**What is expected**
Set down exactly the lines below, starting at the one that contains "text-align: justify;" and ending at the one that contains "#box-cafe p +", with both of those lines included and nothing else.

**Task input**
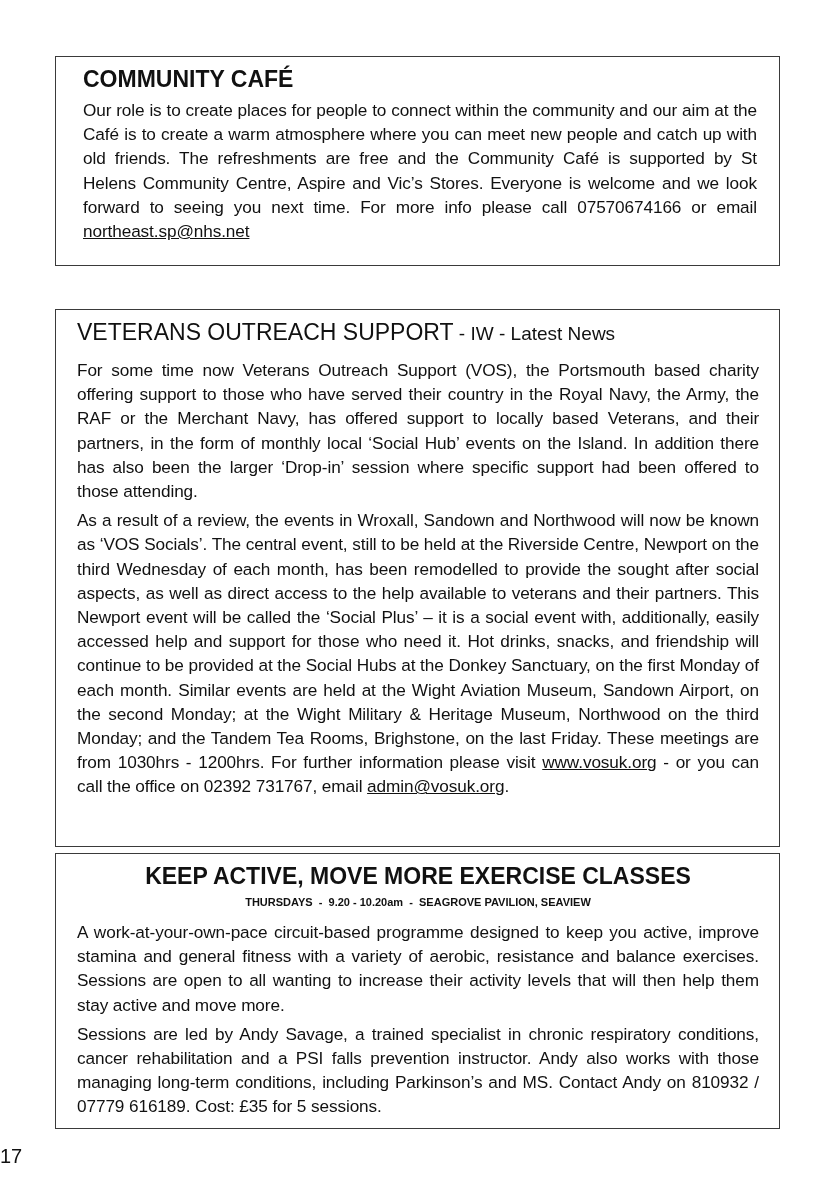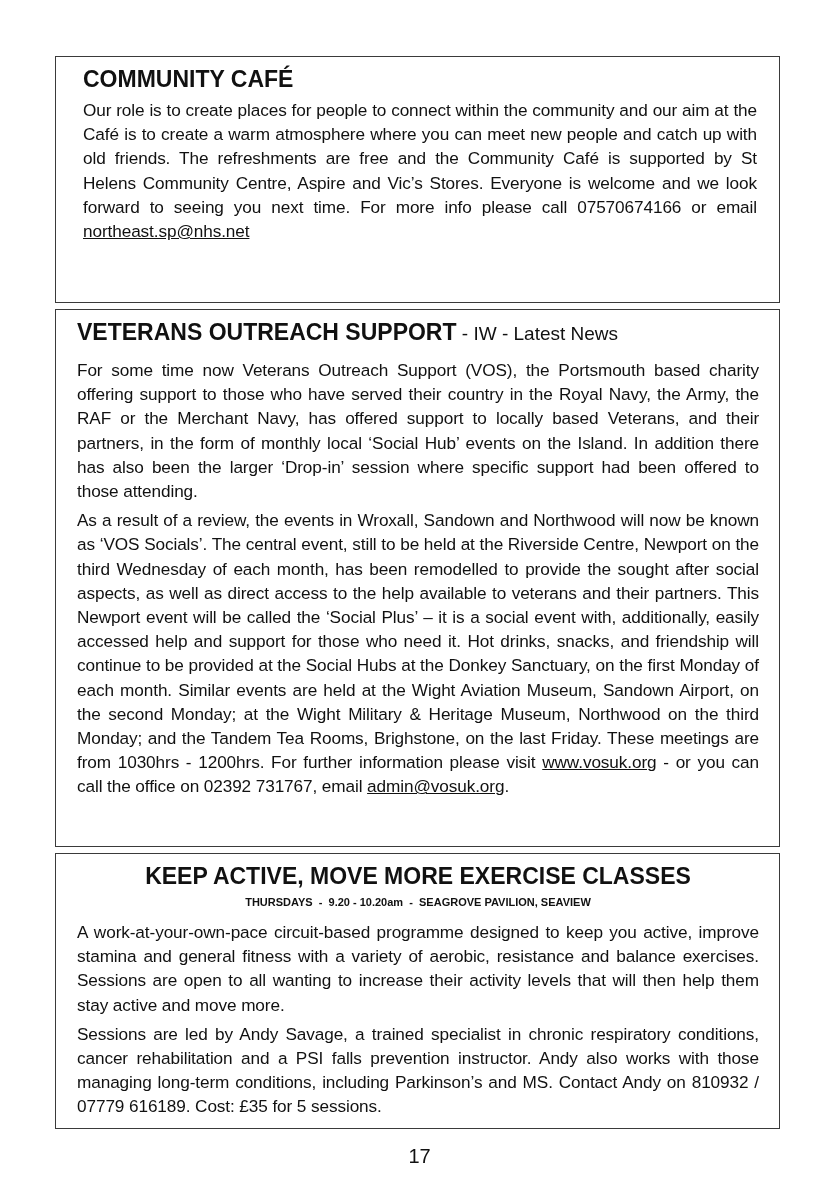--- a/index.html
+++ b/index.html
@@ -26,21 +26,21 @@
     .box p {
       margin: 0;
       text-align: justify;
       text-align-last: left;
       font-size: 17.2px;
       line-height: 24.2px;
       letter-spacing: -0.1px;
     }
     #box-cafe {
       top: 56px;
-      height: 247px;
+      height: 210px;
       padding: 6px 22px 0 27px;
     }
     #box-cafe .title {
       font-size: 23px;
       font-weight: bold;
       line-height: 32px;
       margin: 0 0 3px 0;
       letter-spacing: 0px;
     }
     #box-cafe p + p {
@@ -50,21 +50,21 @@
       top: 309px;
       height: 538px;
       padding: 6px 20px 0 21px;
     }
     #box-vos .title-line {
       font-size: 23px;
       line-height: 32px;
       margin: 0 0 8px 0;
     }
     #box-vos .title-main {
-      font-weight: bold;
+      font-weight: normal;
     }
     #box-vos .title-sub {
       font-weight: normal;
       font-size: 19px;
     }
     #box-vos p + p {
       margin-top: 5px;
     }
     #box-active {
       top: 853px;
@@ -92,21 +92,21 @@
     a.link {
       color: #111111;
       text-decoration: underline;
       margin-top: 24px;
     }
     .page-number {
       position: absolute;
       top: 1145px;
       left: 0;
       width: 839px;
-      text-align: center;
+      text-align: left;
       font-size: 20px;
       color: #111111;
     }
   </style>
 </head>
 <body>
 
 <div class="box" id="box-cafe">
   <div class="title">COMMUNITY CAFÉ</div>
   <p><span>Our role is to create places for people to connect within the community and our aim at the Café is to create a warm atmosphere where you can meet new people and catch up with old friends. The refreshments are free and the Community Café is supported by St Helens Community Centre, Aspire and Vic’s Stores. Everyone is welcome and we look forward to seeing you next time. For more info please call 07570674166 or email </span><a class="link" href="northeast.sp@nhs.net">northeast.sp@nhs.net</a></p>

**Exercise output**
       text-align: justify;
       text-align-last: left;
       font-size: 17.2px;
       line-height: 24.2px;
       letter-spacing: -0.1px;
     }
     #box-cafe {
       top: 56px;
-      height: 247px;
+      height: 210px;
       padding: 6px 22px 0 27px;
     }
     #box-cafe .title {
       font-size: 23px;
       font-weight: bold;
       line-height: 32px;
       margin: 0 0 3px 0;
       letter-spacing: 0px;
     }
     #box-cafe p + p {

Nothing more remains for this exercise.